The Vietnam War, however, forced the collapse of the pillars that had maintained Australia’s migration policy in the first half of the 20th century. Between April and May of 1975, coinciding with the fall of Saigon, 135,000 Vietnamese people escaped the country as wealthy or elite “anticipatory refugees” (Viviani 1984, 20). Then, between 1975 and 1978, more people left the country as repressive economic and political measures were implemented by the communist government (Viviani 1984, 24). During this time, the Australian government resisted strong demands for accepting refugees and only 5,000 a year were permitted to enter (Viviani 1984, 82), reflecting deeply-rooted fears towards its Asian neighbours and the prevailing cultural sway of “White Australia” (Viviani 1984, 53). After 1978, boats began to arrive in northern Australia illegally and many perished at sea attempting to reach Australia. To counteract the illicit movement of asylum seekers, the government was compelled to increase the legal quota (Viviani 1984, 82). By 1981, 60,000 refugees from Southeast Asia, including 50,000 Vietnamese, were resettled in Australia (Viviani 1984, 51), climbing up to 100,000 by 1986 (Richards 2008, 261). While the label of “White Australia” was “removed from the main political platforms by 1965” (Richards 2008, 256), the inflow of Vietnamese refugees constituted an unavoidable confrontation with Australia’s new place in Asian affairs.
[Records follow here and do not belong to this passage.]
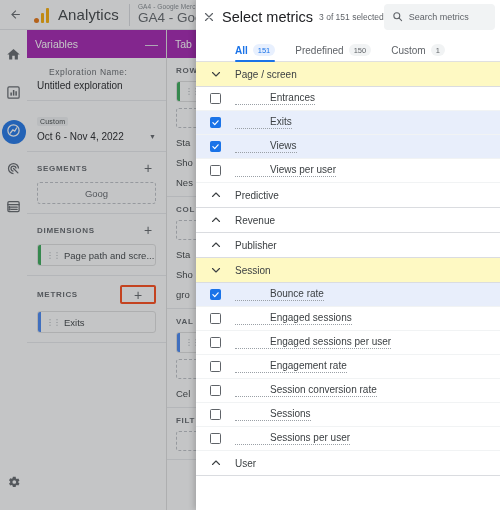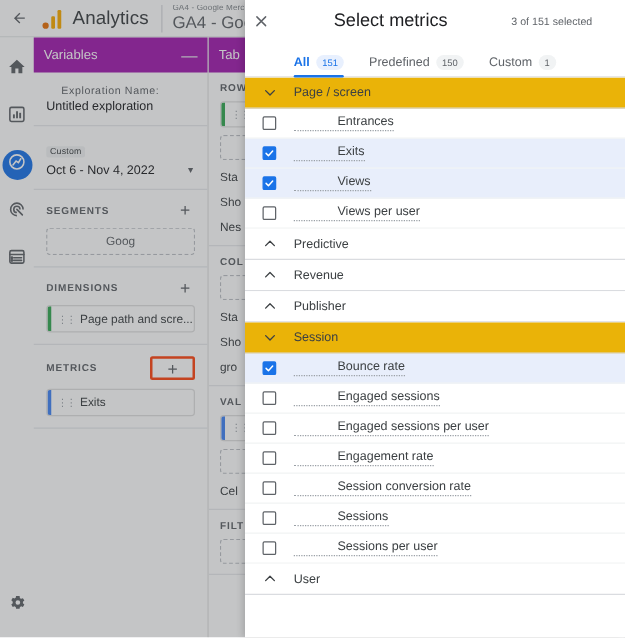"Select metrics" .dlg-head { gap: 45px -> none }
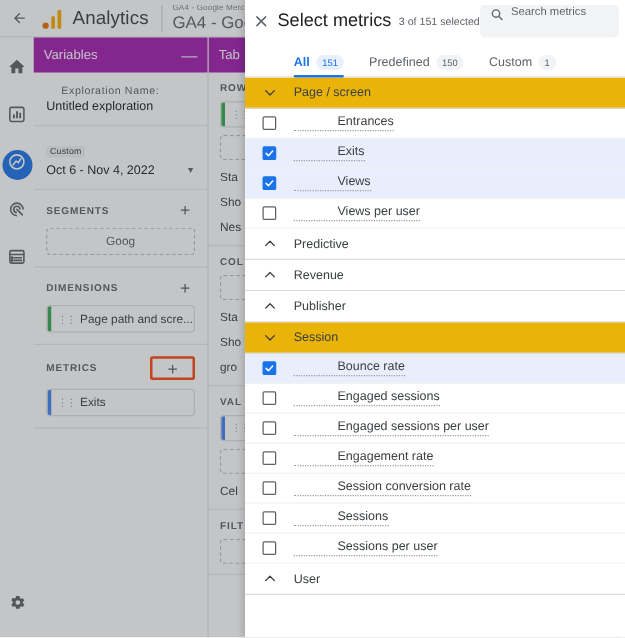"Search metrics" .dlg-search { align-items: none -> center }
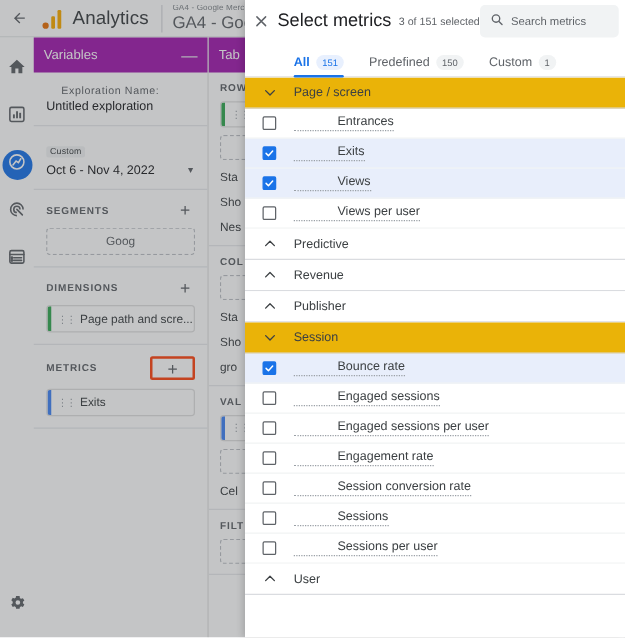"Page / screen" .grp { background: #eab308 -> #fef9c3 }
In addition, 90% of the newly arriving refugees entered the urban spaces of Australian cities (Richards 2008, 268) and Melbourne absorbed the greatest migratory impact of Australia’s involvement in international wars. Over the 20th century, following the waves of immigration discussed above, a divergence emerged between Melbourne (and Sydney) and the rest of the country. In 1947, British monoculture dominated all major cities. Today, Melbourne is classified as a “hyperdiverse” city (O’Hanlon and Stevens 2017, 560). At a national level, however, multiculturalism has yet to fully permeate Australian society, resulting in a departure of the Melbournian identity from national identity (O’Hanlon and Stevens 2017, 570). Continental European immigrants after WWII developed Melbourne to resemble Parks and Burgess’ concentric urban model (O’Hanlon and Stevens 2017, 564). Greek and Italian migrants, who followed Jewish refugees, settled in inner city suburbs for “manufacturing jobs and cheap housing”, expanding “manufacturing” and “construction” industries (O’Hanlon and Stevens 2017, 562). The Jewish refugees themselves formed communities in the southeast suburbs and their business interests defined Melbourne’s property development (O’Hanlon and Stevens 2017, 565). By 1991, the influx of immigrants from Asia added “food stalls, cultural activities, music and dancing” to Melbourne’s other inner suburbs; in 1986, at St Michael’s Primary in North Melbourne, 78% of students were of Asian descent, signalling the complete dismantling of “White Australia” (O’Hanlon and Stevens 2017, 567-8). As wartime and post-war migrants disproportionately flocked to Melbourne, they distinguished the urban space from the national context and forced the city to become a pioneer in Australia’s multiculturalism. Wars no doubt destroy urban places but they also instigate the remaking of others in distant geographies.


Hewitt, Kenneth. “Place Annihilation: Area Bombing and the Fate of Urban Places.” Annals of the Association of American Geographers 73, no. 2 (1983): 257-284.

O’Hanlon, Seamus, and Rachel Stevens. “A Nation of Immigrants or a Nation of Immigrant Cities? The Urban Context of Australian Multiculturalism, 1947-2011.” Australian Journal of Politics and History 63, no. 4 (2017): 556-571.

Richards, Eric. Destination Australia: Migration to Australia Since 1901. Sydney, Australia: University of New South Wales Press, 2008.

Roe, Michael. Australia, Britain, and Migration, 1915-1940. Cambridge, UK: Cambridge University Press, 1995.

Rosenbaum, Anna. The Safe House Down Under: Jewish Refugees from Czechoslovakia in Australia 1938-1944. Oxford, UK: Peter Lang, 2017.

Viviani, Nancy. The Long Journey: Vietnamese Migration and Settlement in Australia. Melbourne, Australia: Melbourne University Press, 1984.